"""

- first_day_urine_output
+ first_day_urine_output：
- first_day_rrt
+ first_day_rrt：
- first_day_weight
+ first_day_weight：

"""
"""

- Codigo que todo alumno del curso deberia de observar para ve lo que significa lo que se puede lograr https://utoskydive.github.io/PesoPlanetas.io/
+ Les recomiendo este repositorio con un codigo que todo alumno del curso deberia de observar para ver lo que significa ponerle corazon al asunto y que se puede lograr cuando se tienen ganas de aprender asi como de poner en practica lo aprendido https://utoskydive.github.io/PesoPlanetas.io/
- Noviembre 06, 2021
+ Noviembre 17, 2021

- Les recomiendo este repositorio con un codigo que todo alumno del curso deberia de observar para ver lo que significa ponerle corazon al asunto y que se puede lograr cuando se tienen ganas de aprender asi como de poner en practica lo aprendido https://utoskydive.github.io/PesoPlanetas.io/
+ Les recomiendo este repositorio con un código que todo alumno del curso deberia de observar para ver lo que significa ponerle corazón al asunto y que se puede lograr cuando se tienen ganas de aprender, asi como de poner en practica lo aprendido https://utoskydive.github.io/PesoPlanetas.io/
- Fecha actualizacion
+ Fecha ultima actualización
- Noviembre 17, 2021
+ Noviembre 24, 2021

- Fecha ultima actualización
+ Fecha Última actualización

"""

Take the stretch of lines above from the one containing "- Fecha actualizacion" through the one containing "Fecha Última actualización" and repeat it exactly, adding no other line.

Your response:
- Fecha actualizacion
+ Fecha ultima actualización
- Noviembre 17, 2021
+ Noviembre 24, 2021

- Fecha ultima actualización
+ Fecha Última actualización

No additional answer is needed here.